Search the data below for the word "display" and report how many lines contain it, with no added words.

%%

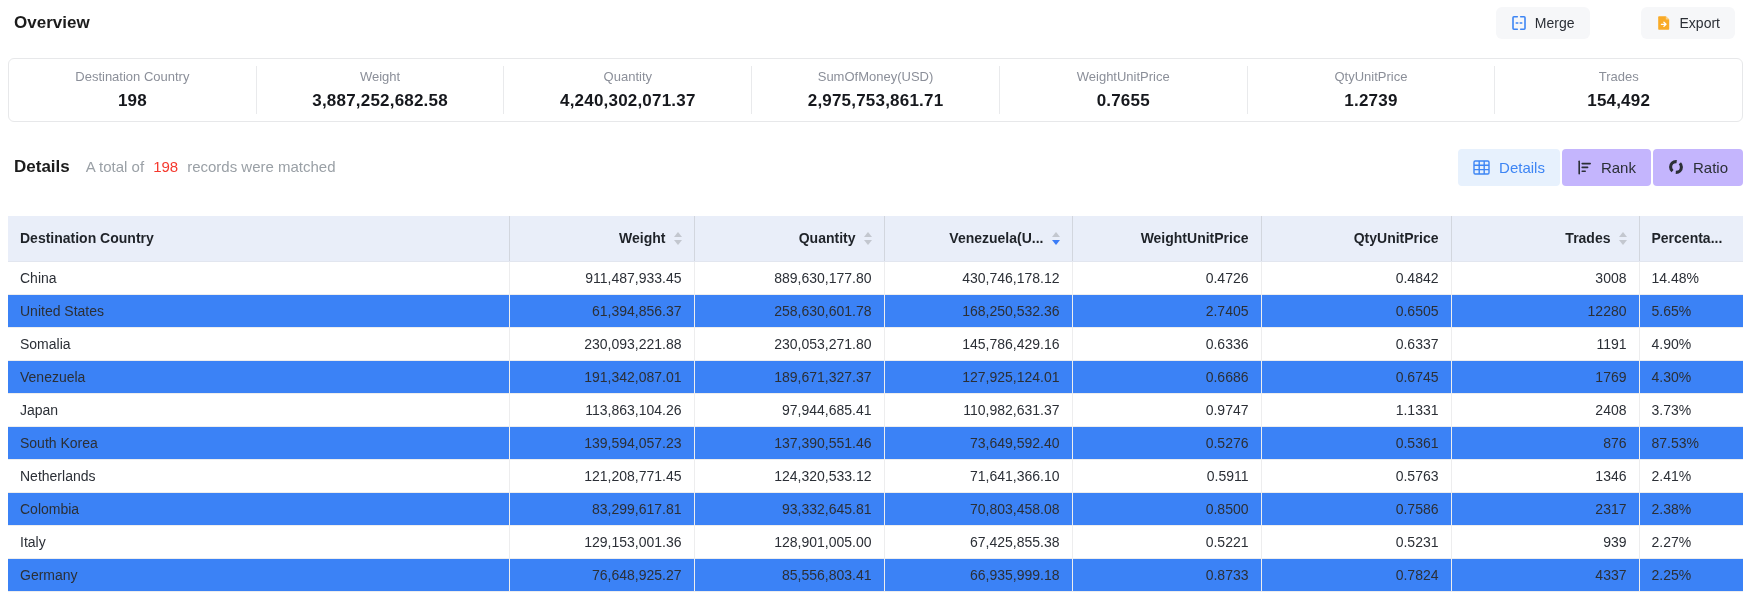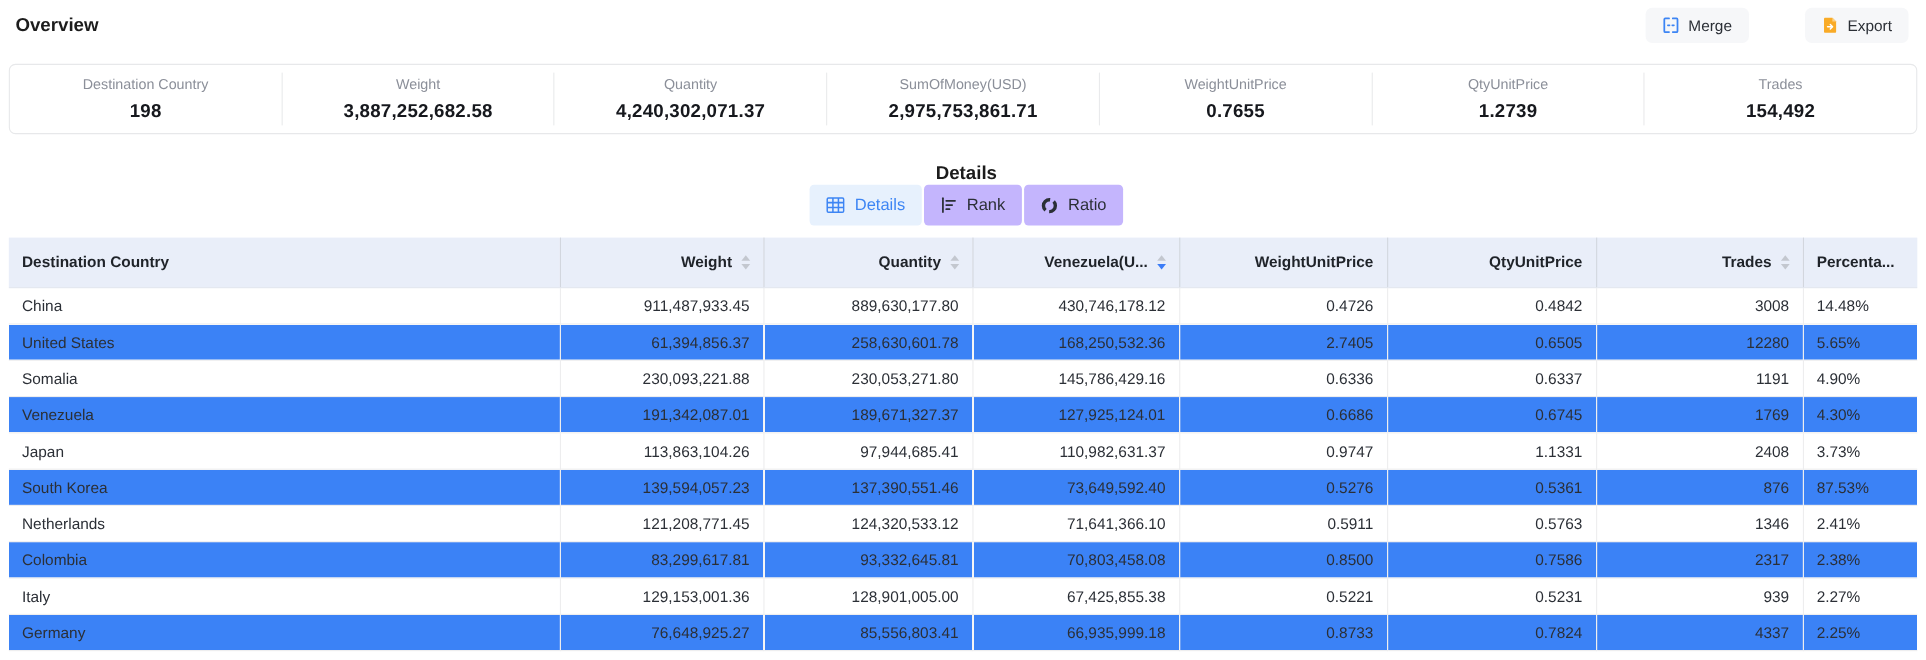--- a/index.html
+++ b/index.html
@@ -27,21 +27,21 @@
   .summary-card {
     margin-top: 18px; border: 1px solid #e7e8ea; border-radius: 6px;
     display: flex; align-items: center; height: 64px; background: #fff;
   }
   .summary-item { flex: 1; text-align: center; padding: 3px 0; }
   .summary-item + .summary-item { border-left: 1px solid #e9eaec; }
   .summary-label { font-size: 13px; color: #8b8f99; margin-bottom: 7px; }
   .summary-value { font-size: 17px; font-weight: bold; color: #16181d; letter-spacing: .2px; }
 
   
-  .details-bar { margin-top: 26px; display: flex; justify-content: space-between; align-items: center; height: 38px; padding-left: 6px; flex-direction: column; }
+  .details-bar { margin-top: 26px; display: flex; justify-content: space-between; align-items: center; height: 38px; padding-left: 6px; }
   .details-left { display: flex; align-items: baseline; }
   .details-title { font-size: 17px; font-weight: bold; color: #1c1c1c; }
   .details-subtitle { font-size: 15px; color: #9aa0a6; margin-left: 16px; }
   .count-red { color: #f5392e; margin: 0 9px; }
   .view-buttons { display: flex; gap: 2px; }
   .view-btn {
     display: inline-flex; align-items: center; gap: 9px;
     height: 37px; padding: 0 15px; background: #c4b5fd; border: none;
     border-radius: 4px; font-size: 15px; color: #2b2f36; cursor: pointer; font-family: inherit;
   }
@@ -126,20 +126,23 @@
      </div>
       <div class="summary-item">
        <div class="summary-label">Trades</div>
        <div class="summary-value">154,492</div>
      </div>
     </div>
 
   <div class="details-bar">
     <div class="details-left">
       <span class="details-title">Details</span>
+      <span class="details-subtitle">
+        <span>A total of</span><span class="count-red">198</span><span>records were matched</span>
+      </span>
     </div>
     <div class="view-buttons" id="view-buttons">
         <button class="view-btn active">
        <span class="icon">
             <svg width="17" height="15" viewBox="0 0 17 15" fill="none" stroke="currentColor" stroke-width="1.4">
               <rect x="1" y="1" width="15" height="13" rx="1.2"></rect>
               <path d="M1 5.2h15M1 9.6h15M6.2 1v13M11.2 1v13"></path>
             </svg>
           </span>
        <span>Details</span>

%%

• _Solution to this exercise_:
6